You are viewing a plain text version of this content. The canonical link for it is here.

Posted to user@spark.apache.org by kant kodali <ka...@gmail.com> on 2017/07/25 09:46:14 UTC

some Ideas on expressing Spark SQL using JSON

Hi All,

I am thinking to express Spark SQL using JSON in the following the way.

For Example:

*Query using Spark DSL*

DS.filter(col("name").equalTo("john"))
        .groupBy(functions.window(df1.col("TIMESTAMP"), "24 hours",
"24 hours"), df1.col("hourlyPay"))
        .agg(sum("hourlyPay").as("total"));


*Query using JSON*





The Goal is to design a DSL in JSON such that users can and express SPARK
SQL queries in JSON so users can send Spark SQL queries over rest and get
the results out. Now, I am sure there are BI tools and notebooks like
Zeppelin that can accomplish the desired behavior however I believe there
maybe group of users who don't want to use those BI tools or notebooks
instead they want all the communication from front end to back end using
API's.

Also another goal would be the DSL design in JSON should closely mimic the
underlying Spark SQL DSL.

Please feel free to provide some feedback or criticize to whatever extent
you like!

Thanks!

Re: some Ideas on expressing Spark SQL using JSON

Posted by Gourav Sengupta <go...@gmail.com>.

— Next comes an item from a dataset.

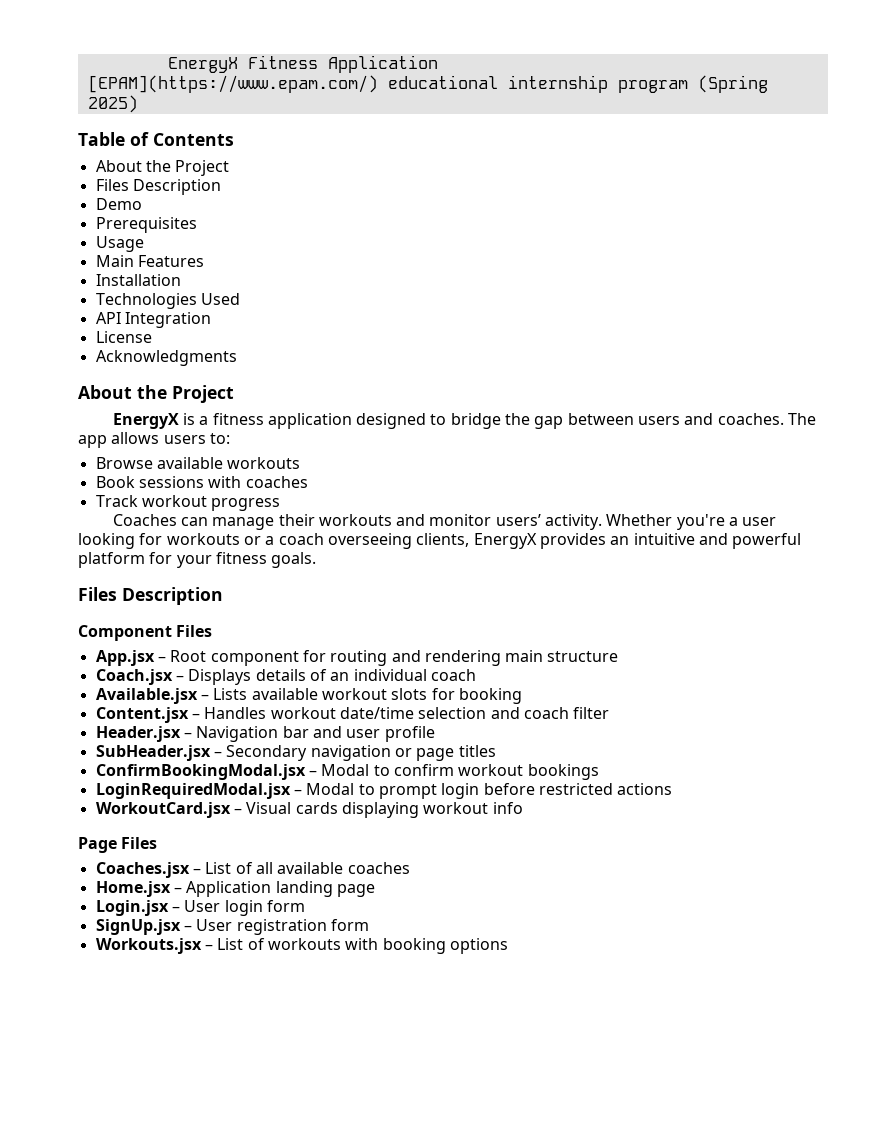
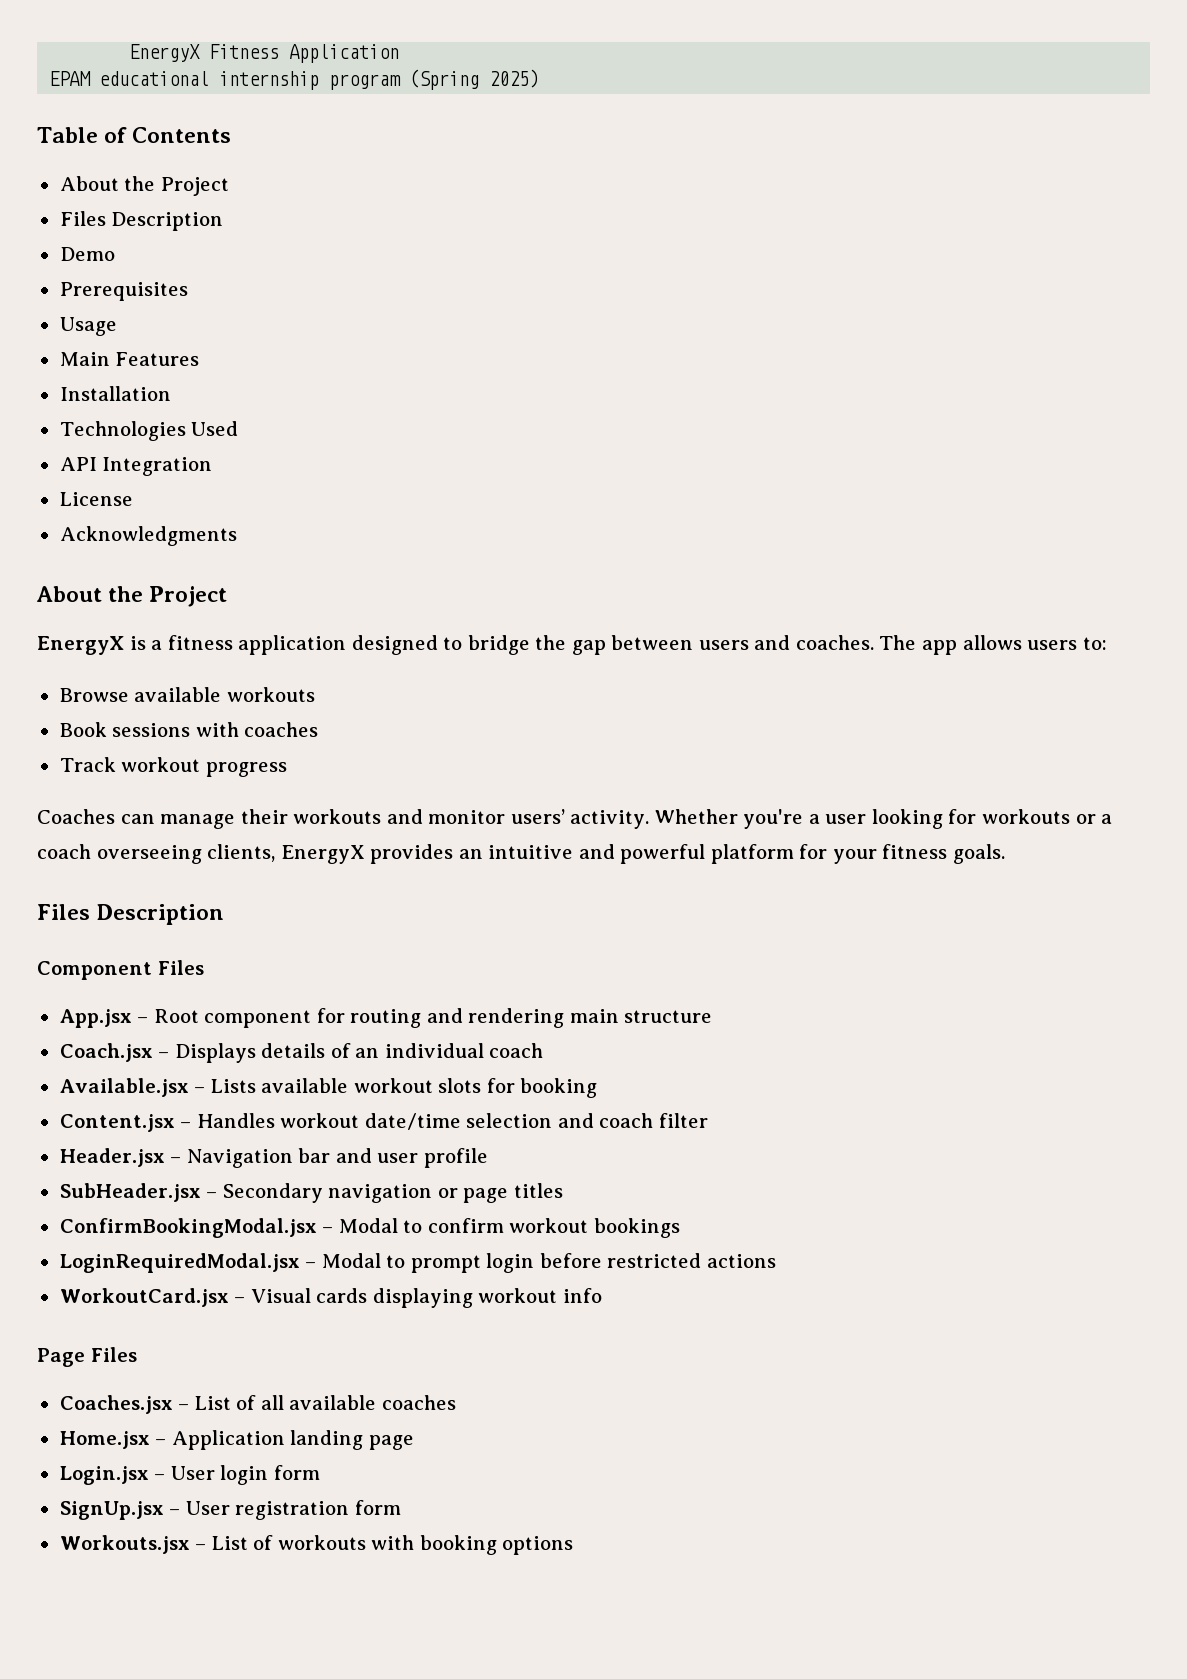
- [EPAM](https://www.epam.com/) educational internship program (Spring 2025)
+ EPAM educational internship program (Spring 2025)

100% agreed with Sathish, In case I am not offending anyone, this kind of
questions basically comes from individuals who are still in the mindset of
JAVA way of solving problems which used to be around 10 years back.
Therefore you will see a lot of user issues who are still used to writing
around 1000 lines of code for 10 lines of Scala or Python and reporting
issues which are already solved if you start using SPARK the way it is
fundamentally designed.
Genuinely sorry in case this has offended anyone, but just thought it might
be very useful to point this out in case anyone wants to correct their
fundamental approach.

On Wed, Jul 26, 2017 at 1:22 PM, Sathish Kumaran Vairavelu <
vsathishkumaran@gmail.com> wrote:

> Agreed. For the same reason dataframes / dataset which is another DSL used
> in Spark
>
> On Wed, Jul 26, 2017 at 1:00 AM Georg Heiler <ge...@gmail.com>
> wrote:
>
>> Because sparks dsl partially supports compile time type safety. E.g. the
>> compiler will notify you that a sql function was misspelled when using the
>> dsl opposed to the plain sql string which is only parsed at runtime.
>> Sathish Kumaran Vairavelu <vs...@gmail.com> schrieb am Di. 25.
>> Juli 2017 um 23:42:
>>
>>> Just a thought. SQL itself is a DSL. Why DSL on top of another DSL?
>>> On Tue, Jul 25, 2017 at 4:47 AM kant kodali <ka...@gmail.com> wrote:
>>>
>>>> Hi All,
>>>>
>>>> I am thinking to express Spark SQL using JSON in the following the way.
>>>>
>>>> For Example:
>>>>
>>>> *Query using Spark DSL*
>>>>
>>>> DS.filter(col("name").equalTo("john"))
>>>>         .groupBy(functions.window(df1.col("TIMESTAMP"), "24 hours", "24 hours"), df1.col("hourlyPay"))
>>>>         .agg(sum("hourlyPay").as("total"));
>>>>
>>>>
>>>> *Query using JSON*
>>>>
>>>>
>>>>
>>>> 
>>>> 
>>>> The Goal is to design a DSL in JSON such that users can and express
>>>> SPARK SQL queries in JSON so users can send Spark SQL queries over rest and
>>>> get the results out. Now, I am sure there are BI tools and notebooks like
>>>> Zeppelin that can accomplish the desired behavior however I believe there
>>>> maybe group of users who don't want to use those BI tools or notebooks
>>>> instead they want all the communication from front end to back end using
>>>> API's.
>>>>
>>>> Also another goal would be the DSL design in JSON should closely mimic
>>>> the underlying Spark SQL DSL.
>>>>
>>>> Please feel free to provide some feedback or criticize to whatever
>>>> extent you like!
>>>>
>>>> Thanks!
>>>>
>>>>
>>>>

Re: some Ideas on expressing Spark SQL using JSON

Posted by Sathish Kumaran Vairavelu <vs...@gmail.com>.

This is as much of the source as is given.